Aunque el cerebro tiene una capa protectora, la barrera hematoencefálica, que impide que entren sustancias dañinas, se demostró que esta no era inmune a las partículas de este tipo
Inventan un dispositivo del tamaño de un reloj que detecta los microplásticos dentro del cuerpo en tiempo real
Una investigación conjunta de varias entidades Chinas -como el Departamento de Neurocirugía de Capital Medical University de Pekín- y que también se ha publicado en la revista Nature Health, ha hallado la presencia de partículas, tanto de microplásticos como de nanoplásticos, en el 100% de los tejidos cerebrales sanos analizados, y hasta en el 99,4% de los tejidos enfermos observados.
En todas las muestras analizadas -191, siendo 113 de personas vivas sometidas a cirugías por tumores y 35 muestras de cinco donantes fallecidos- se han encontrado tanto microplásticos como nanoplásticos, incluso en zonas del tejido cerebral más profundo. Aunque con variaciones en cuanto a las cantidades, la media que han hallado los investigadores es de 50,3 microgramos por gramo.
¿Por qué tenemos plástico en el cerebro?
Por una parte está el tamaño de estas partículas. Los microplásticos tienen un diámetro inferior a los 5 milímetros, mientras que los nanoplásticos la cifra es inferior a un micrómetro.
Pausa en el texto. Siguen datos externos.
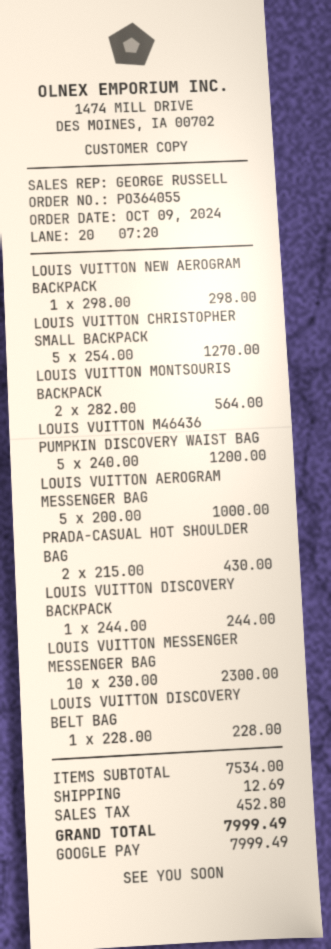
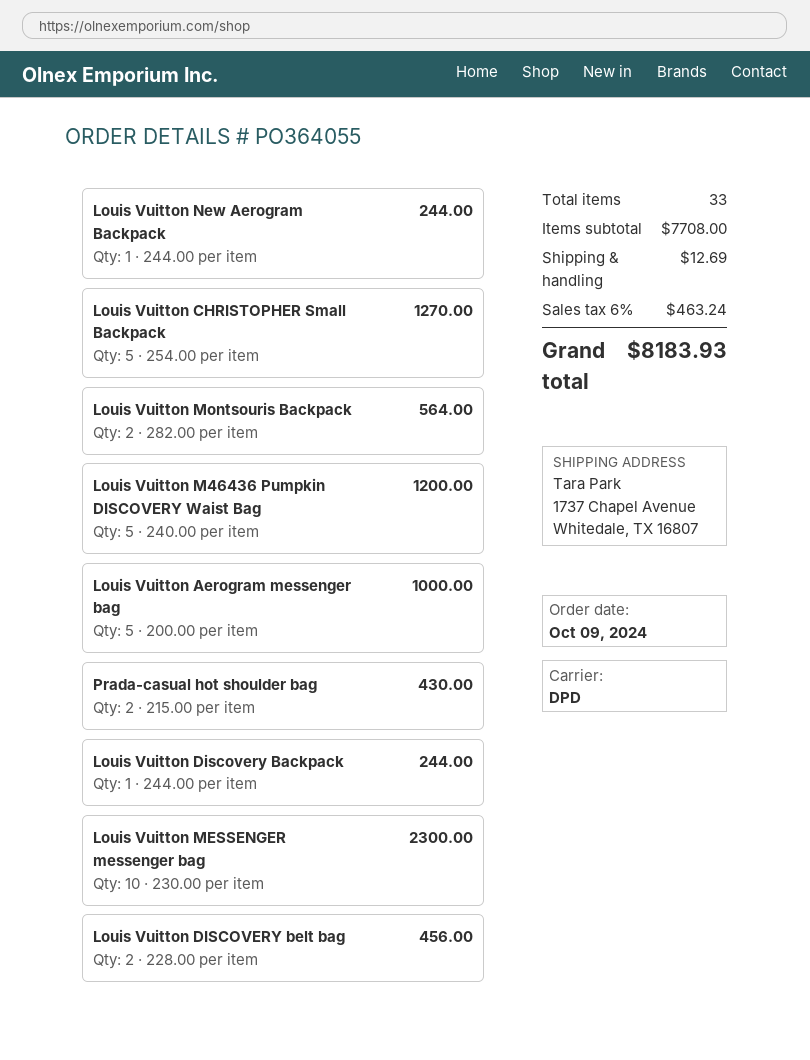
LOUIS VUITTON NEW AEROGRAM BACKPACK: 1 x 298.00 = 298.00 -> 1 x 244.00 = 244.00
LOUIS VUITTON DISCOVERY BELT BAG: 1 x 228.00 = 228.00 -> 2 x 228.00 = 456.00
subtotal: 7534.00 -> 7708.00
tax: 452.80 -> 463.24
total: 7999.49 -> 8183.93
Están por todas partes y en nuestro cuerpo pueden entrar por vías respiratorias, por el tracto digestivo, e incluso por la piel.

Nuestro cerebro tiene una capa de protección interna llamada barrera hematoencefálica que impide que sustancias dañinas entren. Pero no es efectiva ante los microplásticos. ¿Y cómo se distribuyen? ¿Hasta qué partes de nuestro órgano pueden llegar? ¿Cuáles son los efectos?
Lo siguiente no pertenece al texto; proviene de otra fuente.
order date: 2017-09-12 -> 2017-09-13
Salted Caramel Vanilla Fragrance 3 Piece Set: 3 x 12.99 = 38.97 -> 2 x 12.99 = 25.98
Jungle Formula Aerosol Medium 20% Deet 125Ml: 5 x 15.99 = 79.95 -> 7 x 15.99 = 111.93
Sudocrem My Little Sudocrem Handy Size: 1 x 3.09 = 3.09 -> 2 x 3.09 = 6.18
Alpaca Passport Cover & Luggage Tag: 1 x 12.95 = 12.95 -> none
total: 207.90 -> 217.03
Más plástico cerca de los tumores
Uno de los principales hallazgos tiene que ver con la ubicación del plástico: cerca de los tumores es donde se han localizado concentraciones más altas de plástico. Según los investigadores, porque la protección natural en la zona estuviese "debilitada". No obstante, también se dieron cuenta de que, cuanto más grandes son las partículas de microplásticos, más rápido crecen los tumores.
¿Significa esto que los microplásticos provocan cáncer? Aunque por ahora esto no se ha comprobado ni determinado, la pregunta que está encima de la mesa es cómo los microplásticos pueden llegar a contribuir a la rapidez de progreso de este tipo de enfermedades.
En el caso de los tejidos cerebrales analizados, el porcentaje de ellos que contenía estas partículas alcanzaba el 99,4%. Mientras que en los cerebros sanos, era del 100%: ninguno se libraba. Pero, además de haber localizado microplásticos, ¿se pudo determinar qué tipo de materiales estaban alojados?
Adicionalmente, tras el examen, se ha reportado que la cantidad de nanoplásticos era mayor que la de los microplásticos.
Los materiales que encontraron alojados en los tejidos
El término 'microplástico' es un paraguas que hace referencia al tamaño. Pero, del mismo modo que hay muchos tipos de plásticos, hay también diferentes tipos de microplásticos. Los autores del estudio, en este escenario, encontraron principalmente tres tipos en mayores cantidades.
Por una parte, el PET --tereftalato de polietileno-- que se utiliza en la fabricación de botellas de agua y de bebidas, entre otros. El polietileno, presente en bolsas de plástico, también está presente en los cerebros analizados. El tercero: PVC, mayormente utilizado en fontanería e industria.